In the same report Towell details via an Australian Tax Office spokeswoman what the ATO has been up to. He says:
“Earlier this financial year the ATO commenced a short-term arrangement with Accenture to use their Philippines Delivery Centre to increase our IT capability in application development for new policy implementation,” she said:
“The offshore development is being conducted in a secure facility that has been inspected by ATO staff and conforms to government physical and data security requirements.
“There is no taxpayer data going offshore and only anonymised development data being is being used via secure channels.
“The arrangement is expected to continue to December 2016.”
So technically the ATO isn’t outsourcing jobs to the Philippines. It is allowing Accenture to do that. My guess is the contract price is less for the ATO than if Accenture had used Australian workers. The Tax Office will save money by doing this.
Of course, cutting costs has been a big driver in other ‘initiatives’ of the ATO. It has got rid of 3000 workers with another 1700 gone by the end of next year. That is about 20% of the ATO workforce, and much of it is experienced middle level workers. Despite glib assurances from ATO management that dumping one fifth of their workforce will make no difference to revenue collections, it seems logical to me to conclude that the loss of a layer of experienced and competent workers might not only slow down decision making (and hence slow down revenue collection) it has also result in less than optimal revenue outcomes.
The figures, with some major caveats, tend to back this up. Revenue collections have fallen since the sackings (sorry, voluntary redundancies) began. Now of course there are a whole range of external factors such as the end of the mining boom which help explain this. And the figures might be too early to judge in relation to the direct impact of the staff cuts. So how can we know?
Instead of having the silver tongued, ex-partner in an accountancy tax avoidance advising firm, leadership sprouting banalities, ATO staff should be able to talk to the public about the impact of the swingeing cuts on them. The Senate Economics Committee could consider calling staff still in the Office to testify about the cuts and revenue collections. I am sure too that it is not beyond the wit of journalists, union officials and tax officers to organise a bit of whistleblowing about the impact of the staff cuts on revenue, based on the experience of those at the coalface.
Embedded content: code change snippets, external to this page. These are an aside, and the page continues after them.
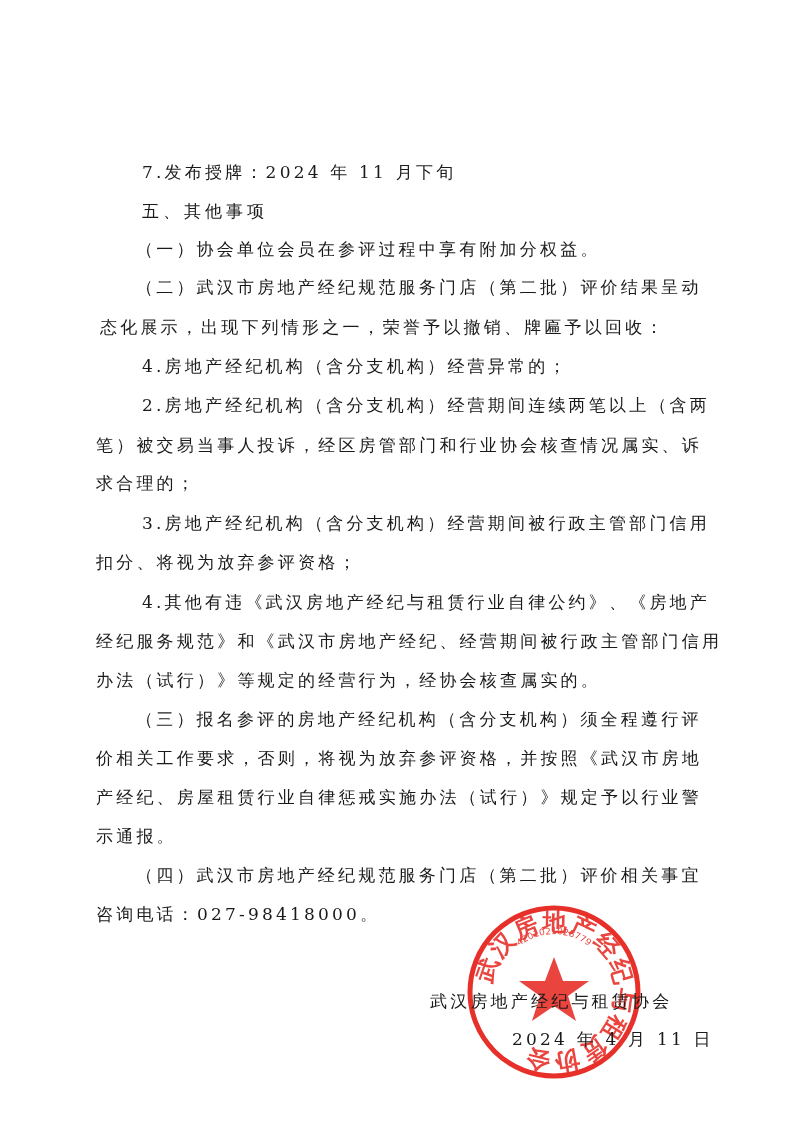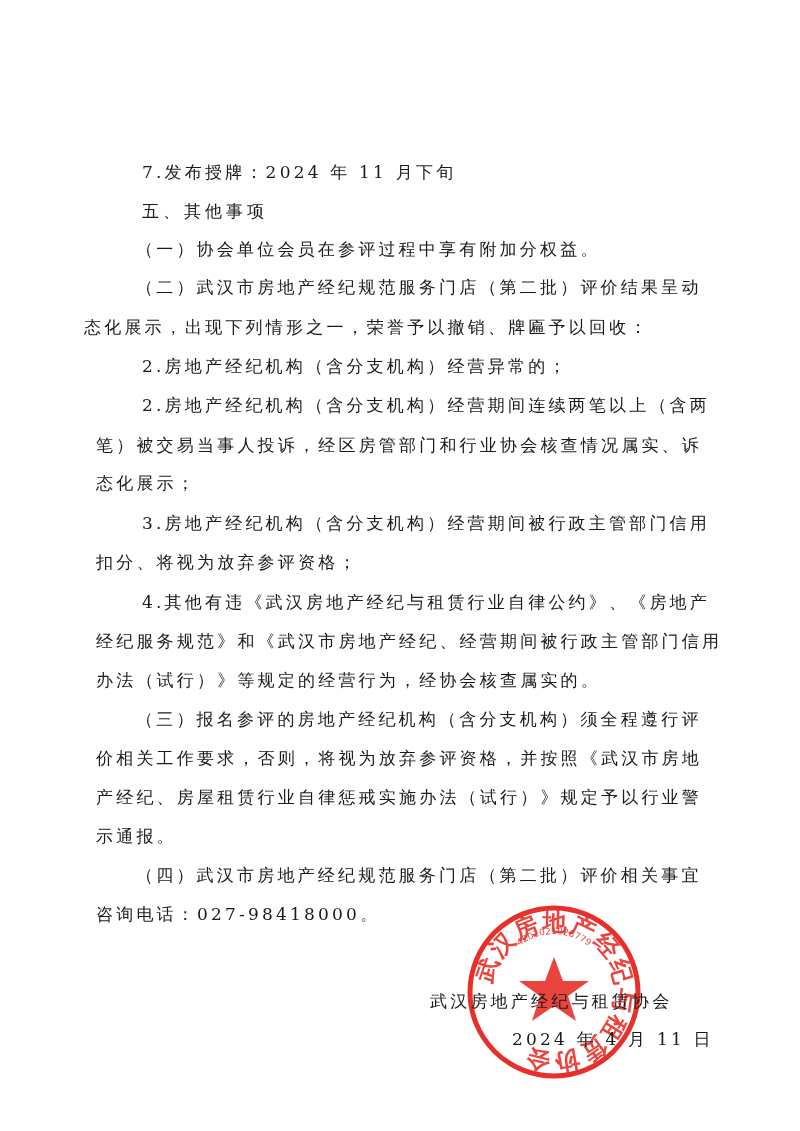"态化展示，出现下列情形之一，荣誉予以撤销、牌匾予以回收：" div.line { left: 84px -> 100px }
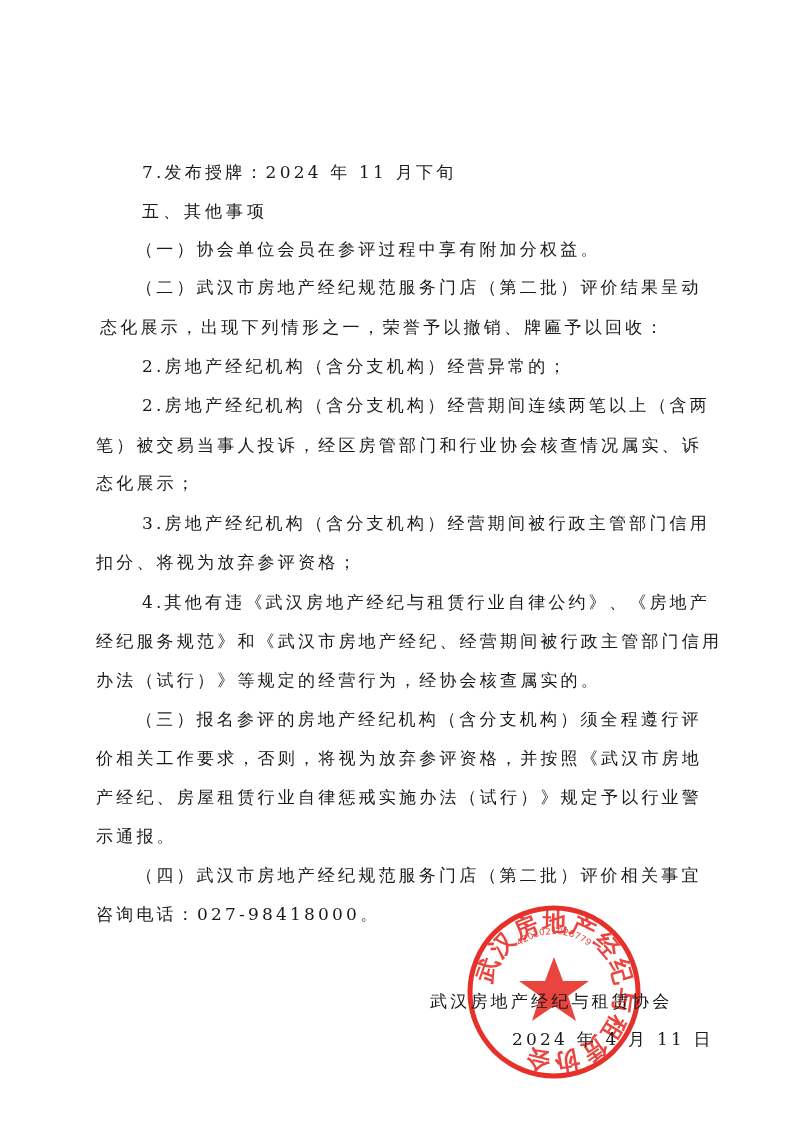"2.房地产经纪机构（含分支机构）经营异常的；" div.line { text: 2 -> 4 }
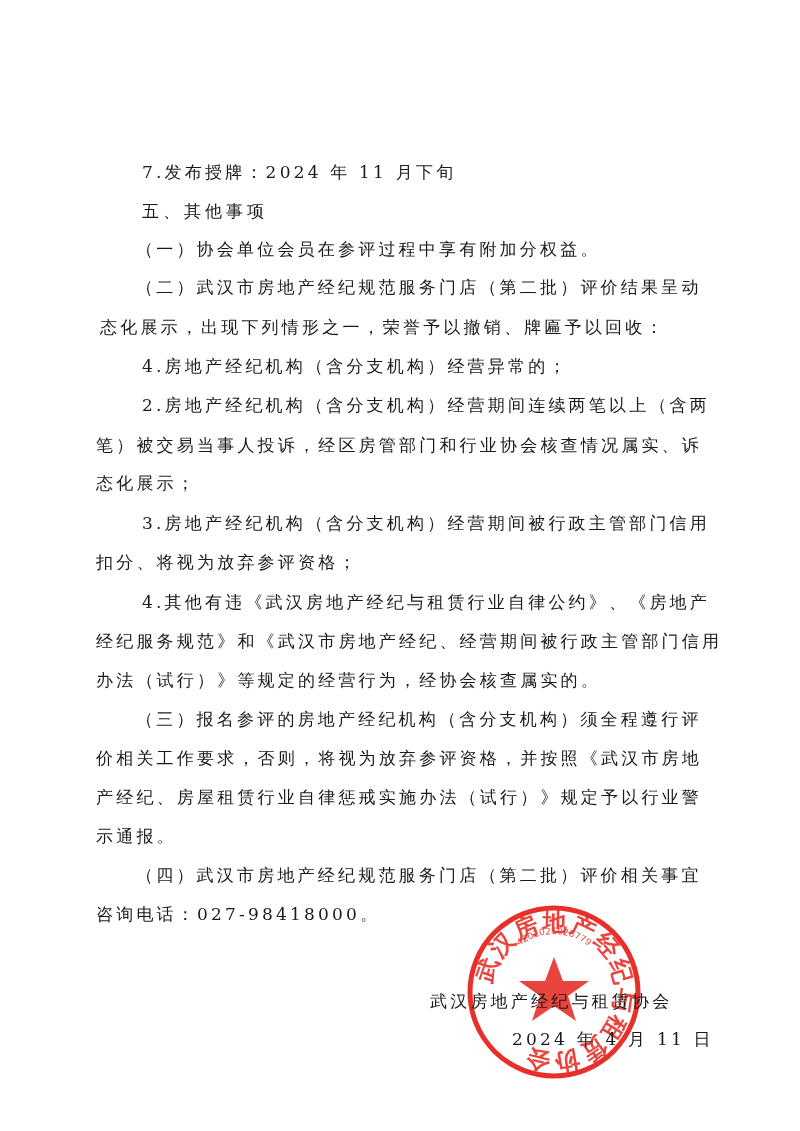"态化展示；" div.line { text: 态化展示 -> 求合理的 }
The recently released Corporate Tax Transparency Report shows that 38% of big business public companies paid no income tax. Many more had effective tax rates well below the statutory rate of 30%. Now I know there are a whole range of reasons for this, including poor trading conditions, the existence of special exemptions and deductions, various credits (e.g. for research and development and for foreign tax paid) but surely there must be a suspicion that the tax avoidance component of the tax shortfall in 2013-14 will only worsen in 2014-205 and later years as the ATO staff cuts kick in.
Maybe the staff cuts and adverse impact on revenue collection are part of the strategy of the ATO leadership to make the organisation more ‘business friendly.’
There is a symbiosis here between the staff cuts and tax avoidance that goes beyond the suspicion that big business doesn’t pay its fair share of tax and won’t into the future given the ATO’s staff numbers. The logic of the cuts, driven by a former tax partner in KPMG, a big tax advising firm to big business, and now the Commissioner of Taxation, is to create a leaner ATO. Yet this is the same logic of big business in avoiding tax. Business sees tax as a cost of business and, like all costs, competition drives them to find ways to reduce their tax bill and hence improve their profits. This leaves more over for reinvestment or to pay to shareholders. If the particular company is the only one in its industry using the particular lurk or scheme, then it also gains a competitive advantage over its competitors.
As Google Chair Eric Schmidt said about his company’s tax avoidance activities around the globe, activities which have seen it funnel almost $10 billion into Bermuda, saving $2 billion in taxes:
“I am very proud of the structure that we set up. We did it based on the incentives that the governments offered us to operate.”
The company isn’t about to turn down big savings in taxes, he said.
“It’s called capitalism,” he said. “We are proudly capitalistic. I’m not confused about this.”
Saving money, the driver for cutting the ATO staff by 20%, is also the driver of big business tax avoidance. Business tax avoidance is systemic. It requires a systemic response, not Tax Office staff cuts.